Boat Book by Gail Gibbons 

I borrowed this book from the library thinking it would appeal to Miss Muffet, who likes nonfiction, but it didn't impress her very much. We read through it once, and she liked looking at the illustrations but she hasn't asked to hear it again. Personally, I thought it was just okay. it's definitely a serviceable book for introducing a young child to boating vocabulary, but its not particular memorable, and it didn't feel as comprehensive as some of the other Gibbons books we've read (our favorite of which so far has been Emergency.)
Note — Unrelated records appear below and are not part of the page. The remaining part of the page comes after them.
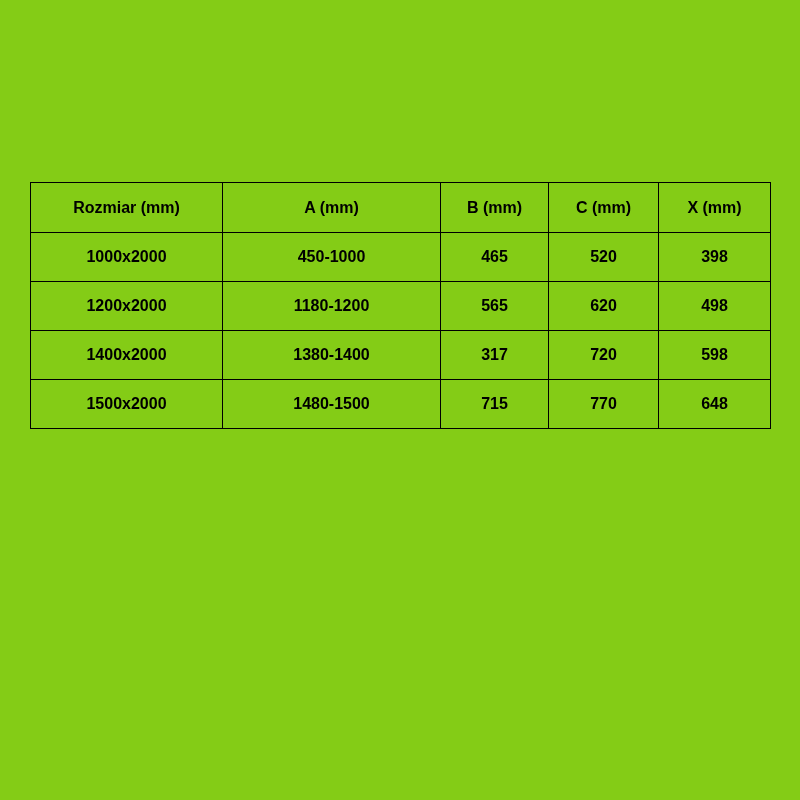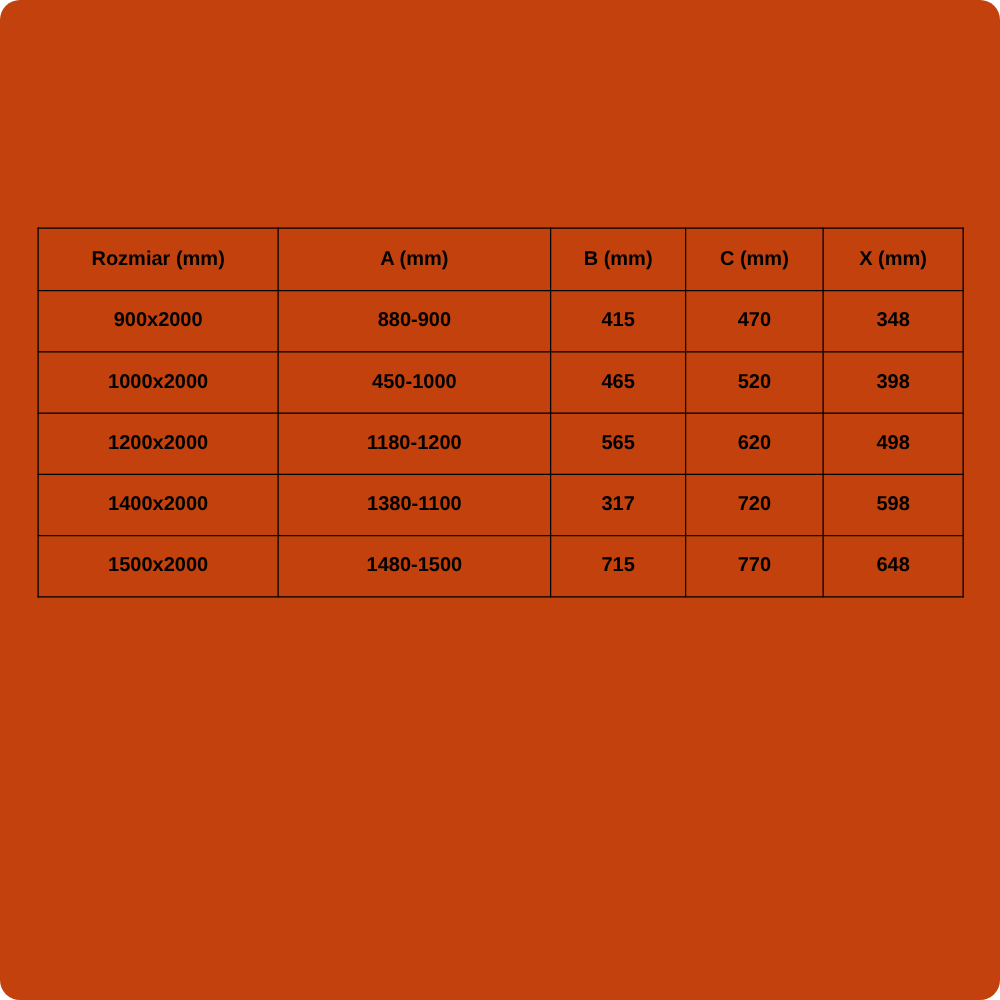--- a/index.html
+++ b/index.html
@@ -20,8 +20,7 @@
     top: 0;
     width: 800px;
     height: 800px;
-    background: #c2410c;
-    border-radius: 16px;
+    background: #84cc16;
   }
   .table-wrap {
     position: absolute;

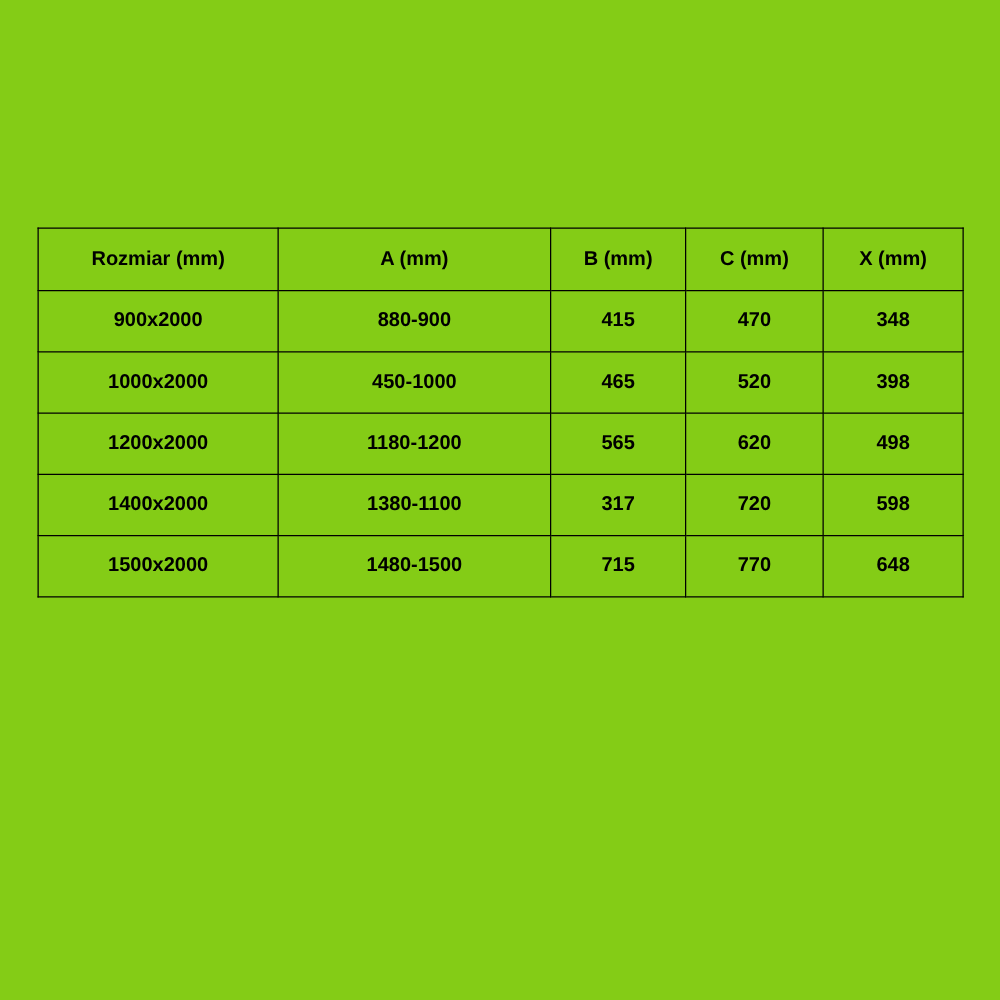--- a/index.html
+++ b/index.html
@@ -79,13 +79,6 @@
       </thead>
       <tbody>
         <tr>
-          <td>900x2000</td>
-          <td>880-900</td>
-          <td>415</td>
-          <td>470</td>
-          <td>348</td>
-        </tr>
-        <tr>
           <td>1000x2000</td>
           <td>450-1000</td>
           <td>465</td>

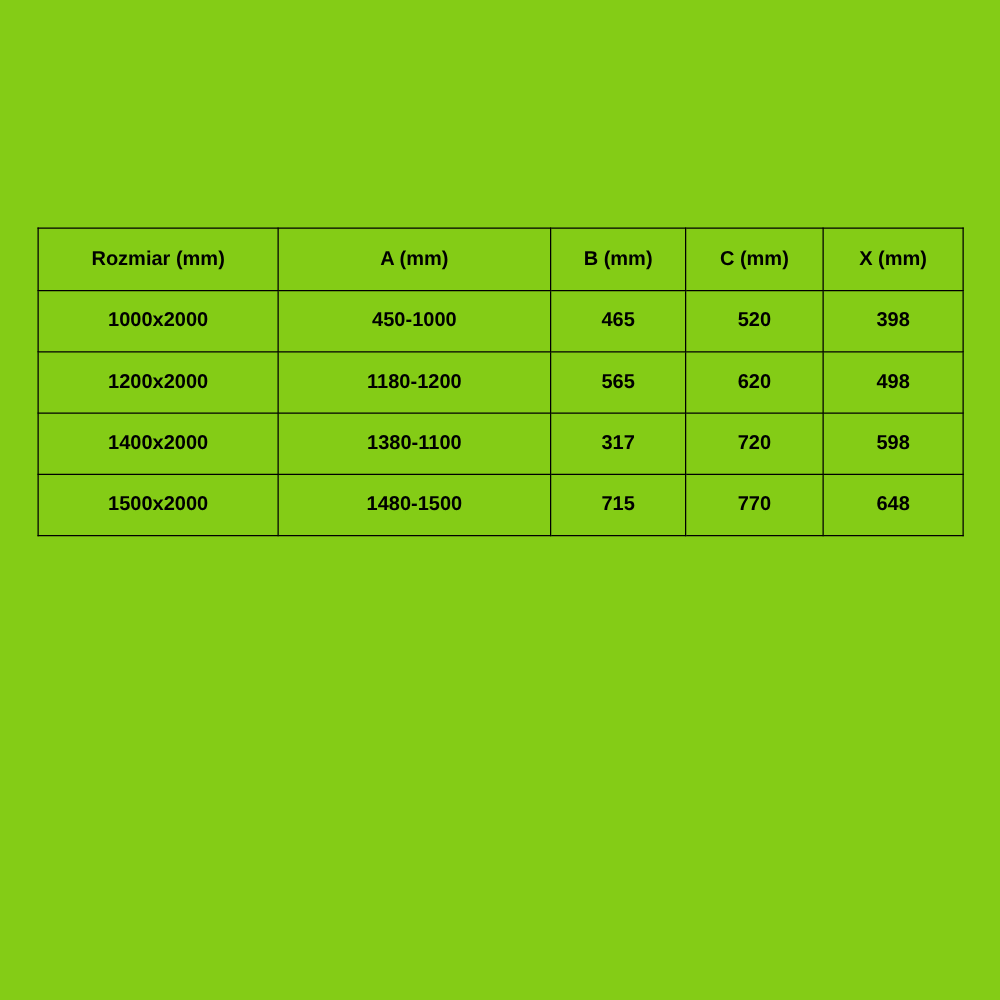--- a/index.html
+++ b/index.html
@@ -94,7 +94,7 @@
         </tr>
         <tr>
           <td>1400x2000</td>
-          <td>1380-1100</td>
+          <td>1380-1400</td>
           <td>317</td>
           <td>720</td>
           <td>598</td>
The Tiny Seed by Eric Carle


I read this book at story time along with Lola Plants a Garden. It's not my favorite Carle book. While it provides good information about the path a seed takes before it lands in a place where it can germinate, it also personifies the seed in a way that feels forcedto me. I like the artwork, but the text is really wordy, and the number of words per page varies quite a bit. Without Carle's signature artwork, I think the mediocre quality of the text would become even more apparent.

Lili at Ballet by Rachel Isadora


I borrowed this book specifically for Little Miss Muffet and it has been very well received. In addition to the main text which describes a little girl going to ballet class, preparing for a recital, and dreaming of her future, there is also a lot of information written amongst the illustrations, giving the names of positions, steps, types of ballet slippers, etc. We had to ask my husband about correct French pronunciation, since I took Spanish, but Miss Muffet has been enamored of this book for weeks and she wants to hear every word of the main story as well as every caption over and over again. I know there are sequels, so we'll probably trade this one in for another on our next library visit.

Dance in the Desert by Madeleine L'Engle, illustrated by Symeon Shimin


This book shares a lot of the same problems that I have complained about in L'Engle's works in the past. The writing is beautiful (as are the illustrations), but the symbolism doesn't quite work. The common interpretation of this book seems to be that the child featured in the story is a young Jesus Christ and that his love and gentleness are so powerful that they tame even the wildest animal. All of this works fine, except that little Jesus is able to win over a snake. In Christianity, a snake only represents one thing: Satan. It doesn't make sense to use a symbol like a snake in a book that is so full of Christian allusions and then treat it like any other animal. L'Engle's theology always feels a little vague and touchy-feely to me, so I'm not necessarily surprised, but it is a very annoying mark on a book I otherwise really liked.

The Star-Spangled Banner by Peter Spier


This is an illustrated interpretation of the national anthem. I sang it to my girls on Memorial Day, and though the historical context is still too much for them to understand, they both liked it. My favorite part is actually the endpapers, which show flags from different points in American history as well as military flags. I look forward to using the book in our homeschool and to singing it to the girls again on the Fourth of July.